Salvage Liver Transplant in the Treatment of a Child With Local Recurrence of Hepatoblastoma

Hepatoblastoma is the most common primary liver cancer of childhood, accounting for two-thirds of primary malignant hepatic neoplasms. Radical surgical removal combined with efficient chemotherapy is essential for cure. Despite a complete tumor resection, hepatoblastoma may recur as isolated local disease. Intrahepatic recurrence of hepatoblastoma after liver resection is among the indications for liver transplant. Here, we present a patient who underwent salvage liver transplant for the treatment of local recurrence of hepatoblastoma. A 13-year-old boy who was diagnosed with hepatocellular carcinoma arising from the left liver lobe and who had been treated with surgical resection was admitted to our outpatient oncology clinic for further evaluation because alpha-fetoprotein levels had started to increase after surgery. Histopathological reexamination of hemihepatectomy material showed a histological aspect of an epithelial hepatoblastoma. Magnetic resonance imaging revealed multifocal lesions in the right liver lobe compatible with local recurrence. Despite a favorable initial response to chemotherapy, the tumor showed progression with increased alpha-fetoprotein levels. The patient was deemed a viable candidate for an urgent liver transplant and underwent right lobe living donor liver transplant. He had excellent graft function without any complications or signs of malignancy in the last follow-up visit at 7 months posttransplant. Salvage liver transplant is a lifesaving and sometimes the only treatment option for patients with local recurrence of hepatoblastoma. Although transplant in the salvage setting has been associated with worse outcomes than primary transplant, recent data have indicated more favorable and acceptable outcomes. Further studies are warranted to better understand the role of salvage liver transplant in the treatment of hepatoblastoma. Early consultation with the liver transplant team is critical in children who are most likely to need extreme resection or liver transplant.

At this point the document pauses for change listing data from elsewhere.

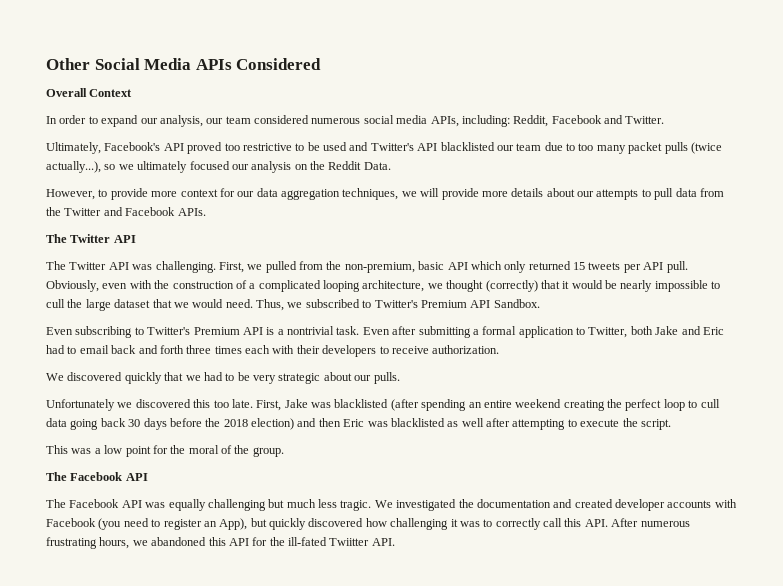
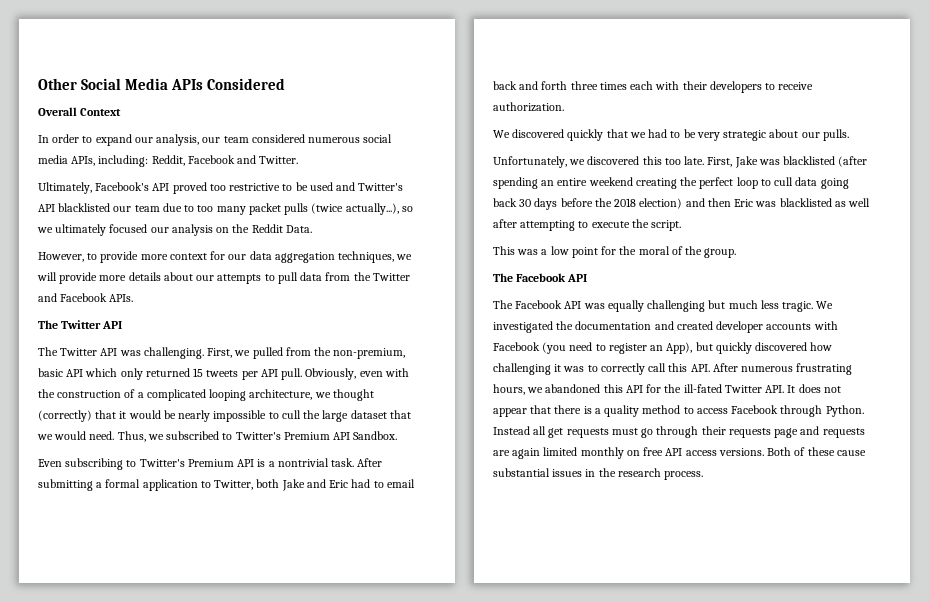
- Even after submitting a formal application to Twitter, both Jake and Eric had to email back and forth three times each with their developers to receive authorization.
+ After submitting a formal application to Twitter, both Jake and Eric had to email back and forth three times each with their developers to receive authorization.
- Unfortunately we discovered this too late.
+ Unfortunately, we discovered this too late.
- We investigated the documentation and created developer accounts with Facebook (you need to register an App), but quickly discovered how challenging it was to correctly call this API. After numerous frustrating hours, we abandoned this API for the ill-fated Twiitter API.
+ We investigated the documentation and created developer accounts with Facebook (you need to register an App), but quickly discovered how challenging it was to correctly call this API. After numerous frustrating hours, we abandoned this API for the ill-fated Twitter API. It does not appear that there is a quality method to access Facebook through Python. Instead all get requests must go through their requests page and requests are again limited monthly on free API access versions. Both of these cause substantial issues in the research process.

Key words : Liver tumors, Pediatric liver transplantation, Rescue

Introduction

Hepatoblastoma is the most common primary liver cancer of childhood, accounting for approximately two-thirds of all malignant liver tumors in the pediatric population and having an increasing rate of incidence over the past 30 years.1 Surgical removal in combination with chemotherapy is essential for curative treatment of hepatoblastoma. Complete margin-negative surgical resection is the goal of treatment.2 However, 60% of patients are unresectable at diagnosis and 15% to 20% of initially unresectable tumors remain unresectable despite neoadjuvant chemotherapy.3,4 Liver transplant (LT) as a primary treatment option can be curative in patients with unresectable disease.2 Hepatoblastoma may recur as isolated local disease after complete resection. Children who experience relapse after resection or who have had incomplete resection are also candidates for LT, which is defined as “rescue” or “salvage” transplantation.5

Here, we present a patient who underwent salvage LT for the treatment of local recurrence of hepatoblastoma. Written informed consent was obtained from the patient’s parents for publication of this case report.

Case Report

A 13-year-old boy who was diagnosed with hepatocellular carcinoma arising from the left liver lobe and who had been treated with surgical resection in another health facility was admitted to our outpatient oncology clinic for further evaluation as serum alpha-fetoprotein (AFP) levels had started to increase following a dramatic decrease after surgery. Medical records of the patient revealed that liver tumor had been staged as pretreatment extent of disease (PRETEXT) I localized to the left liver lobe. In an attempt to achieve complete tumor resection, a left hemihepatectomy had been performed. The patient’s serum AFP level was >80 000 mg/L at diagnosis, which had decreased to a minimum of 576 mg/L before it started to increase.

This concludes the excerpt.